July-Aug 2026 On the Same Page Selection
Sea Now by Eva Meijer, translated into English by Anne Thompson Melo, is a haunting climate fiction novel set in a drowned Netherlands, where rising seas have erased cities and forced people inland. Amid this chaos, three women set out in a small boat to search for loved ones, navigating a world reclaimed by seabirds, whales and kelp forests. Blending philosophy and nature writing, Meijer explores resilience, loss and what it means to listen when the sea speaks.
Sea Now was selected as part of Everybody’s climate.
Eva Meijer is a Dutch philosopher, visual artist, writer and singer-songwriter. Her fiction and nonfiction works have been translated into over twenty languages. Since the publication of her first novel in 2011, her works have received numerous awards, including the Halewijnprijs honoring her oeuvre. Her books have been met enthusiastically by both local Dutch and international press, including reviews in The Guardian, Der Spiegel and The New York Review of Books.
Anne Thompson Melo is a Scottish-based translator who studied Dutch and German and spent many years translating brochures for a German car manufacturer. She was longlisted for the John Dryden Translation Prize in 2022 and shortlisted for the Goethe-Institut Award for New Translation in 2023. Winning the 2024 Peirene Stevns Translation Prize gave her the opportunity to work on her first literary translation.

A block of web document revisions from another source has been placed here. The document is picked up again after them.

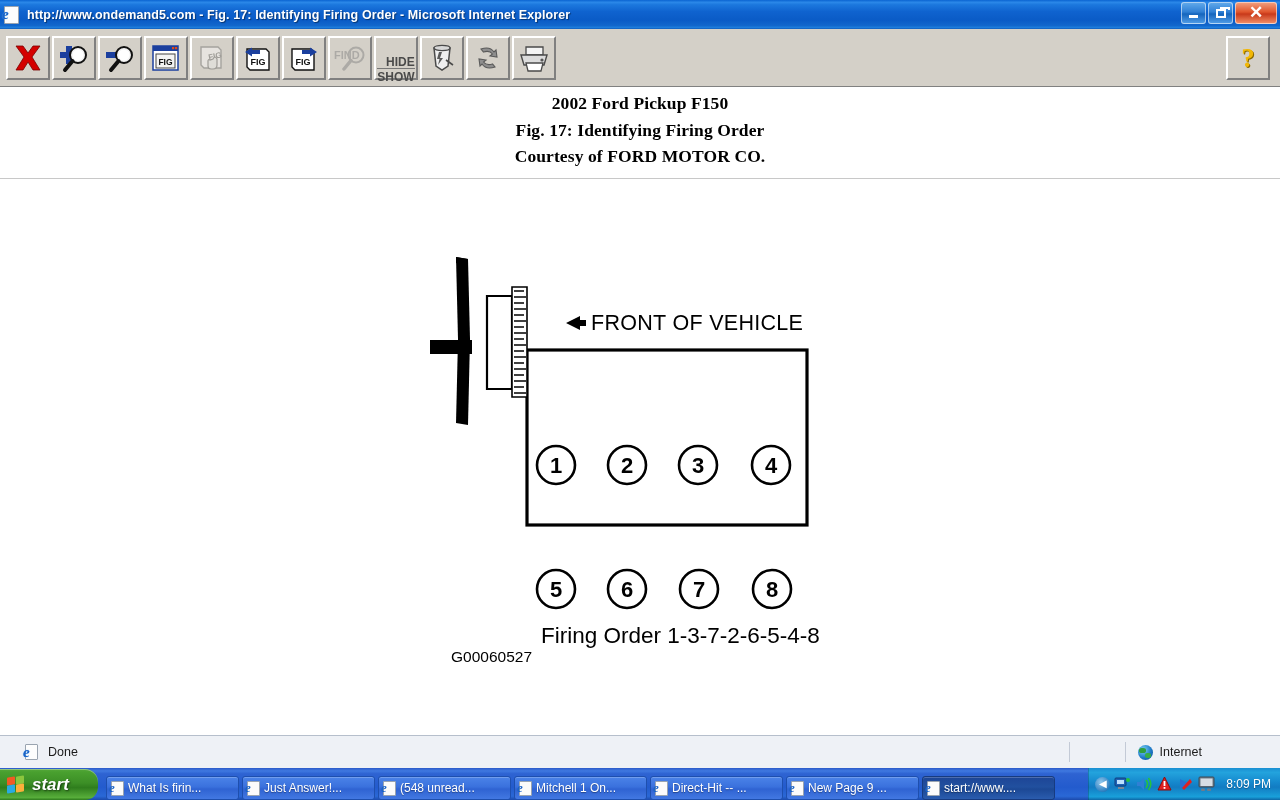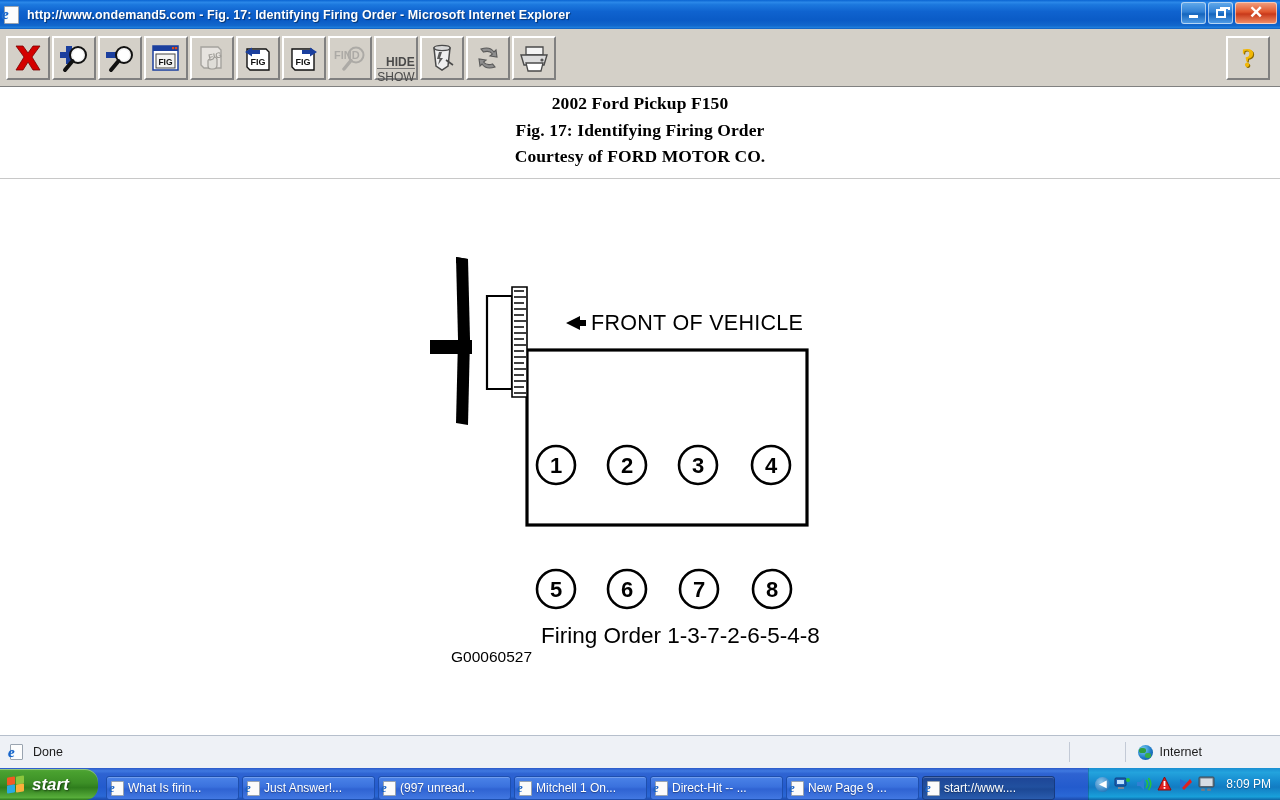--- a/index.html
+++ b/index.html
@@ -309,7 +309,7 @@
         <div style="text-align:right;line-height:12px;margin-top:24px;">
           <div style="font-size:12px;font-weight:bold;color:#4a4a4a;border-bottom:1px solid #777;
                       font-family:'Liberation Sans',sans-serif;">HIDE</div>
-          <div style="font-size:12px;font-weight:normal;color:#4a4a4a;margin-top:2px;
+          <div style="font-size:12px;font-weight:bold;color:#4a4a4a;margin-top:2px;
                       font-family:'Liberation Sans',sans-serif;">SHOW</div>
         </div>
       </div>

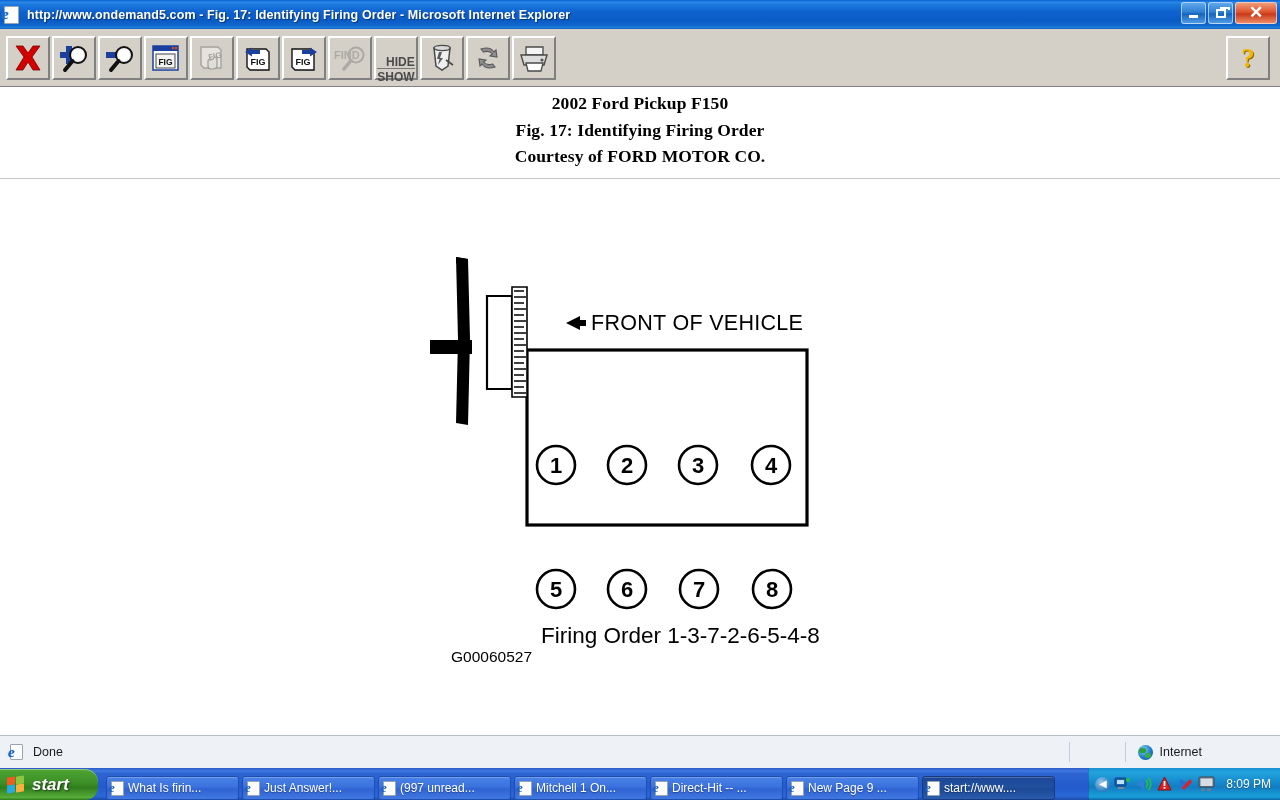--- a/index.html
+++ b/index.html
@@ -121,7 +121,7 @@
     border-top: 1px solid #b6bfcc; display: flex; align-items: center;
   }
   .st-cell { display: flex; align-items: center; height: 100%; }
-  .st-left { padding-left: 10px; gap: 7px; }
+  .st-left { padding-left: 25px; gap: 7px; }
   .st-sep { width: 1px; height: 20px; background: #c3cad6; }
   .st-text { font-size: 12.5px; color: #1b1b1b; font-family: "Liberation Sans", sans-serif; }
   .st-right { position: absolute; right: 0; top: 0; height: 100%; display: flex; align-items: center; }

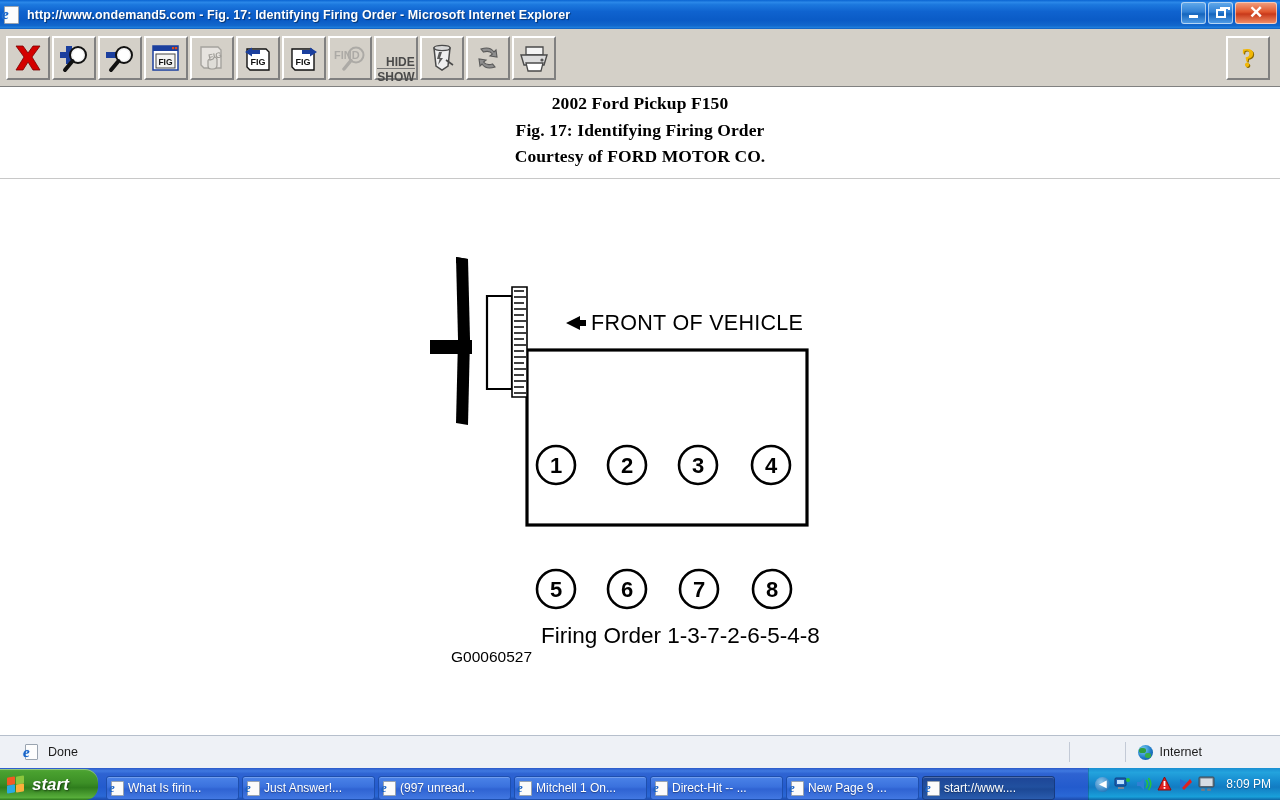--- a/index.html
+++ b/index.html
@@ -468,7 +468,7 @@
         </div>
         <div class="taskbtn">
           <div class="mini-ie"></div>
-          <span class="lbl">(997 unread...</span>
+          <span class="lbl">(548 unread...</span>
         </div>
         <div class="taskbtn">
           <div class="mini-ie"></div>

Eva Meijer and Anne Thompson Melo will be in conversation with Gregory Hom at the Main Library on August 18 at 6 p.m.
Gregory Hom is the Program Manager of San Francisco Public Library’s Wallace Stegner Environmental Center, a role he has held since 2023. He has worked with SFPL since 2008, supporting environmental programming and community engagement.
This program is sponsored by Friends of the San Francisco Public Library.
What role does the sea play in the novel? Does it feel like a character, a force of nature, or something else?
How does the novel challenge the idea that humans are separate from the natural world?
What significance do animals have in the story, and how do they shape your understanding of the events?
How did Meijer’s blend of humor, poetry, and catastrophe affect your reading experience?
What aspects of the characters’ responses to the flooding felt most realistic or relatable?
How does the novel explore themes of loss, grief, and adaptation in the face of change?
What new communities, ecosystems, or ways of living emerge as the sea rises?
The cause of the disaster remains uncertain. How does that ambiguity shape the story’s impact?
What does the novel suggest about humanity’s capacity to respond to environmental crises?
How do the book’s varied forms—such as emails, advertisements, and poetic passages—contribute to the story?
How does reading Sea Now in translation shape your experience of its voice, tone, or style?
The novel shifts between documentary, poetic, and satirical forms—how do those shifts affect your interpretation of the story?
What does the phrase “Sea Now!” come to mean by the end of the novel?
How does the journey through the flooded landscape deepen the novel’s themes?
Does the novel ultimately leave you feeling hopeful, pessimistic, or somewhere in between about the future?
“There is something to the story that will keep readers drawn in until the end, an intriguing view of what climate disaster might look like—not so much a flash flood, but instead a slow creep, taking cities over one by one.”